> [What the task asks]
Take the data that sits below and write it out again exactly.
Content starts
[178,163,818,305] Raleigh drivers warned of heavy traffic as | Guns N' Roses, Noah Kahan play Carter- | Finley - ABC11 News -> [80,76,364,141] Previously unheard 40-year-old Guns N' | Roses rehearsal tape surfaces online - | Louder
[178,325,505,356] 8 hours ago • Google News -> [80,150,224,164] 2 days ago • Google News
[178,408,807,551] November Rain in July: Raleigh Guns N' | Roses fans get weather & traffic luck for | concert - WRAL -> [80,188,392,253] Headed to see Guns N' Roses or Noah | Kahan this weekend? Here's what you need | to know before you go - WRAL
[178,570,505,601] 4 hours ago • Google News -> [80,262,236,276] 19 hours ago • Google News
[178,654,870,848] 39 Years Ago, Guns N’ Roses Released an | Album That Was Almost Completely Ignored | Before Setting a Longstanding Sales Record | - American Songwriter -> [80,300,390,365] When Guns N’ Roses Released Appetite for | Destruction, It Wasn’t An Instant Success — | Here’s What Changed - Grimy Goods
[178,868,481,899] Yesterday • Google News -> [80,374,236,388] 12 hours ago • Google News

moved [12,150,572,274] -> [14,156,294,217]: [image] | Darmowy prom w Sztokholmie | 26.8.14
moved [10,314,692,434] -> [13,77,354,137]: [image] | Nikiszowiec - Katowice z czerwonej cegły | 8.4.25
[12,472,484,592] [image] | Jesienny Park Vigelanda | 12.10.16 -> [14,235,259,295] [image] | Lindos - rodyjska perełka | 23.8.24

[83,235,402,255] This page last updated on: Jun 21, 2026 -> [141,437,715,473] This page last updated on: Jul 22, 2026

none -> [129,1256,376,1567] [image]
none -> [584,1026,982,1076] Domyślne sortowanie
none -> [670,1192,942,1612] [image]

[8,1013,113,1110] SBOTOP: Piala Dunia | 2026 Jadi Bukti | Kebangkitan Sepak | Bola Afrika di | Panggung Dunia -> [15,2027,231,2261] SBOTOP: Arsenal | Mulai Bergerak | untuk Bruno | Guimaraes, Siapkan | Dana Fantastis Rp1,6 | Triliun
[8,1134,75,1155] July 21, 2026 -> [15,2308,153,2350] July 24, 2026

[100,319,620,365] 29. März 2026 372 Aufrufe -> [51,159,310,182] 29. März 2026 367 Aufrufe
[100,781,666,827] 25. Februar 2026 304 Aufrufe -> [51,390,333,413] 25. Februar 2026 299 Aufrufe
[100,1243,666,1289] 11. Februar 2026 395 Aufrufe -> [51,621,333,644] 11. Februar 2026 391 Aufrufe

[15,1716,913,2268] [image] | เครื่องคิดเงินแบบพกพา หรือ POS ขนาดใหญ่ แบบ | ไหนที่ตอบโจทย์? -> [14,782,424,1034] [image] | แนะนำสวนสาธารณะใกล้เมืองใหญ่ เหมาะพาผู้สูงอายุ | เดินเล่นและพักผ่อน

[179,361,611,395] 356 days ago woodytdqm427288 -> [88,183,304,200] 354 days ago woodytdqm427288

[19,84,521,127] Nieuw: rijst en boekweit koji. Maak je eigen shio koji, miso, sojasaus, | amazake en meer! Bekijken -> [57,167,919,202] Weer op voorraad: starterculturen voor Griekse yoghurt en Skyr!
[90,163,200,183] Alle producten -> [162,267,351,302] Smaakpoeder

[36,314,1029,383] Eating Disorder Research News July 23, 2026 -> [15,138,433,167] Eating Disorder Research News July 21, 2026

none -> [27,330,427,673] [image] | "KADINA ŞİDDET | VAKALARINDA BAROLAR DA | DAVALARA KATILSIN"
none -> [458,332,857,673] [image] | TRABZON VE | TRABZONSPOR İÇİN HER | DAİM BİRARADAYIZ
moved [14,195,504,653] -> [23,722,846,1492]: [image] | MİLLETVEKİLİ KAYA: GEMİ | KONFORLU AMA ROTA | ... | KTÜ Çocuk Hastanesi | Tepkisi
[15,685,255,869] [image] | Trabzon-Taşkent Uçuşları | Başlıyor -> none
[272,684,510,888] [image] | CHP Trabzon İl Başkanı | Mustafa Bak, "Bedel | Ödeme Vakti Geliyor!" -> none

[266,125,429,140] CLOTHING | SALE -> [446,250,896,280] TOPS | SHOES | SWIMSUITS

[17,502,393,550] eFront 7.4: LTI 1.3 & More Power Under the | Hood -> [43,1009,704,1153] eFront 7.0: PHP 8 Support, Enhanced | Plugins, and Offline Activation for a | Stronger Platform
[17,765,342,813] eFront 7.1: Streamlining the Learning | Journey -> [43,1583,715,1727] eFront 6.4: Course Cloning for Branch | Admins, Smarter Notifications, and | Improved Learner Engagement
Content ends
> [Exercise solution]
[178,163,818,305] Raleigh drivers warned of heavy traffic as | Guns N' Roses, Noah Kahan play Carter- | Finley - ABC11 News -> [80,76,364,141] Previously unheard 40-year-old Guns N' | Roses rehearsal tape surfaces online - | Louder
[178,325,505,356] 8 hours ago • Google News -> [80,150,224,164] 2 days ago • Google News
[178,408,807,551] November Rain in July: Raleigh Guns N' | Roses fans get weather & traffic luck for | concert - WRAL -> [80,188,392,253] Headed to see Guns N' Roses or Noah | Kahan this weekend? Here's what you need | to know before you go - WRAL
[178,570,505,601] 4 hours ago • Google News -> [80,262,236,276] 19 hours ago • Google News
[178,654,870,848] 39 Years Ago, Guns N’ Roses Released an | Album That Was Almost Completely Ignored | Before Setting a Longstanding Sales Record | - American Songwriter -> [80,300,390,365] When Guns N’ Roses Released Appetite for | Destruction, It Wasn’t An Instant Success — | Here’s What Changed - Grimy Goods
[178,868,481,899] Yesterday • Google News -> [80,374,236,388] 12 hours ago • Google News

moved [12,150,572,274] -> [14,156,294,217]: [image] | Darmowy prom w Sztokholmie | 26.8.14
moved [10,314,692,434] -> [13,77,354,137]: [image] | Nikiszowiec - Katowice z czerwonej cegły | 8.4.25
[12,472,484,592] [image] | Jesienny Park Vigelanda | 12.10.16 -> [14,235,259,295] [image] | Lindos - rodyjska perełka | 23.8.24

[83,235,402,255] This page last updated on: Jun 21, 2026 -> [141,437,715,473] This page last updated on: Jul 22, 2026

none -> [129,1256,376,1567] [image]
none -> [584,1026,982,1076] Domyślne sortowanie
none -> [670,1192,942,1612] [image]

[8,1013,113,1110] SBOTOP: Piala Dunia | 2026 Jadi Bukti | Kebangkitan Sepak | Bola Afrika di | Panggung Dunia -> [15,2027,231,2261] SBOTOP: Arsenal | Mulai Bergerak | untuk Bruno | Guimaraes, Siapkan | Dana Fantastis Rp1,6 | Triliun
[8,1134,75,1155] July 21, 2026 -> [15,2308,153,2350] July 24, 2026

[100,319,620,365] 29. März 2026 372 Aufrufe -> [51,159,310,182] 29. März 2026 367 Aufrufe
[100,781,666,827] 25. Februar 2026 304 Aufrufe -> [51,390,333,413] 25. Februar 2026 299 Aufrufe
[100,1243,666,1289] 11. Februar 2026 395 Aufrufe -> [51,621,333,644] 11. Februar 2026 391 Aufrufe

[15,1716,913,2268] [image] | เครื่องคิดเงินแบบพกพา หรือ POS ขนาดใหญ่ แบบ | ไหนที่ตอบโจทย์? -> [14,782,424,1034] [image] | แนะนำสวนสาธารณะใกล้เมืองใหญ่ เหมาะพาผู้สูงอายุ | เดินเล่นและพักผ่อน

[179,361,611,395] 356 days ago woodytdqm427288 -> [88,183,304,200] 354 days ago woodytdqm427288

[19,84,521,127] Nieuw: rijst en boekweit koji. Maak je eigen shio koji, miso, sojasaus, | amazake en meer! Bekijken -> [57,167,919,202] Weer op voorraad: starterculturen voor Griekse yoghurt en Skyr!
[90,163,200,183] Alle producten -> [162,267,351,302] Smaakpoeder

[36,314,1029,383] Eating Disorder Research News July 23, 2026 -> [15,138,433,167] Eating Disorder Research News July 21, 2026

none -> [27,330,427,673] [image] | "KADINA ŞİDDET | VAKALARINDA BAROLAR DA | DAVALARA KATILSIN"
none -> [458,332,857,673] [image] | TRABZON VE | TRABZONSPOR İÇİN HER | DAİM BİRARADAYIZ
moved [14,195,504,653] -> [23,722,846,1492]: [image] | MİLLETVEKİLİ KAYA: GEMİ | KONFORLU AMA ROTA | ... | KTÜ Çocuk Hastanesi | Tepkisi
[15,685,255,869] [image] | Trabzon-Taşkent Uçuşları | Başlıyor -> none
[272,684,510,888] [image] | CHP Trabzon İl Başkanı | Mustafa Bak, "Bedel | Ödeme Vakti Geliyor!" -> none

[266,125,429,140] CLOTHING | SALE -> [446,250,896,280] TOPS | SHOES | SWIMSUITS

[17,502,393,550] eFront 7.4: LTI 1.3 & More Power Under the | Hood -> [43,1009,704,1153] eFront 7.0: PHP 8 Support, Enhanced | Plugins, and Offline Activation for a | Stronger Platform
[17,765,342,813] eFront 7.1: Streamlining the Learning | Journey -> [43,1583,715,1727] eFront 6.4: Course Cloning for Branch | Admins, Smarter Notifications, and | Improved Learner Engagement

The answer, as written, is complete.